“You should never tell stories. Stories are the worst.”

“Stories are terrible. You should never tell stories. Stories are the worst.”

I would never disagree with Nobel Prize-winning economist Daniel Kahneman about anything economic. But he’s making proclamations about my areas of expertise here. And Nobel or not, he’s dead wrong.

Stories
Stephen J. Dubner, photo by Audrey S. Bernstein, CC BY-SA 4.0

Okay, that’s not a direct quote from Kahneman. It’s Kahneman as told by Stephen J. Dubner, co-author of the Freakonomics books.

Storytelling propelled Freakonomics to the best seller lists. Let me rephrase that: a book about economics hit #2 on The New York Times Best-Seller list. A book about economics.

Because it wasn’t just a book about economics. Freakonomics melds story, theory, and data into such a compelling package that anyone can get drawn into the story. Even the kind of person who fell asleep in the back row of Economics class. Even the kind of person who would never register for Economics class.

Stories vs. anecdotes

So why does Dr. Kahneman hate stories so much?

It turns out he didn’t understand what Dubner meant by the term. In his interview on Tim Ferriss’s podcast, Dubner explained Kahneman’s objection:

“…he said, ‘Stories don’t contain any data and they don’t have any time – they don’t have a time series attached to them.’ And I realized that Danny kind of, Danny thought I was talking about was not so much what I think of as a story, but what I think of as an anecdote.

An anecdote would be, like, let’s say we’re talking about drunk driving and the actual data and the numbers and so on.
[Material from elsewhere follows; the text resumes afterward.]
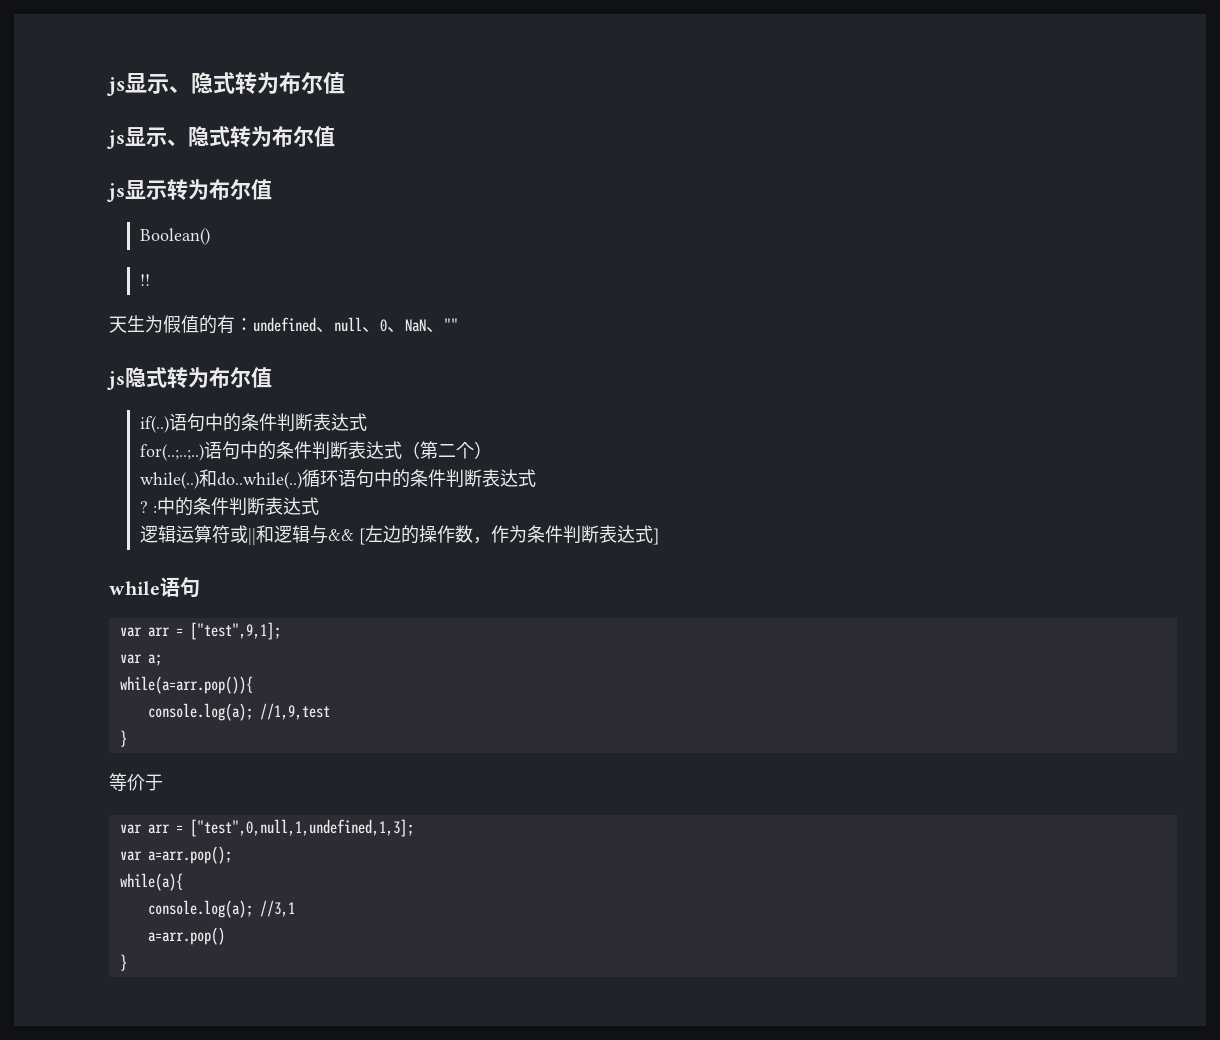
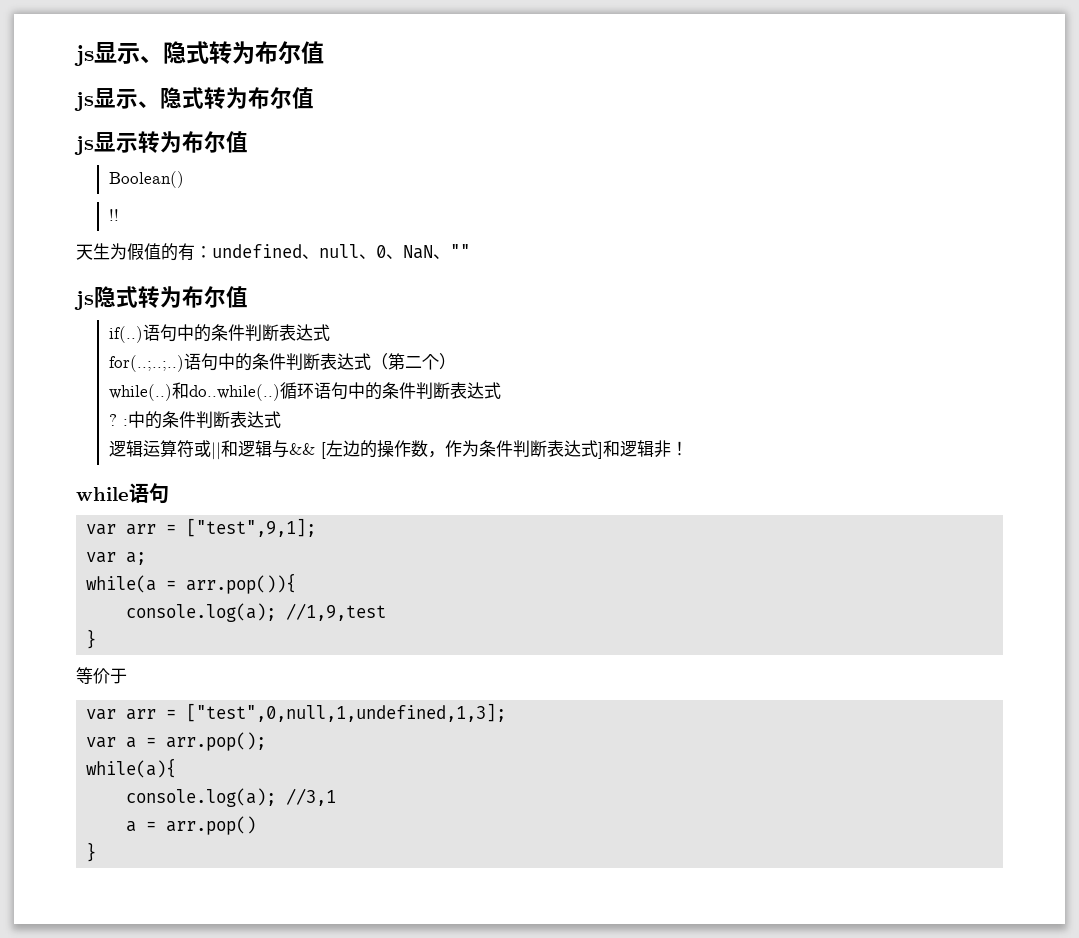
(659, 536) none -> [602,440,688,457] 和逻辑非！
[119,676,253,694] while(a=arr.pop()){ -> [86,573,297,594] while(a = arr.pop()){
[147,846,232,864] a=arr.pop(); -> [126,732,267,751] a = arr.pop();
[147,927,225,945] a=arr.pop() -> [126,816,257,835] a = arr.pop()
And I can tell you that the data seem to show that if I’m a drunk driver vs. a sober driver I’m 13 times more likely to get involved in a fatal crash. That’s what I tell you the data say.

And then you say, ‘Well I’ve got an uncle, my uncle’s accountant drinks every night at the tavern and drives home and he’s never even had a fender-bender.’ That’s an anecdote.”

Heck, using that definition even I would hate stories. So what’s Dubner’s definition?

“…to me what a story is it’s got the narrative but it does include the kinds of things that Danny Kahneman says you need to include, which is data and time series. Data, because you need to know the magnitude of the story —is it really important? And time series because you need to know if it was a kind of blip or if it really persisted. And that to me are the elements of a good story: data, a time element, at time series and a narrative with characters that people can identify with.”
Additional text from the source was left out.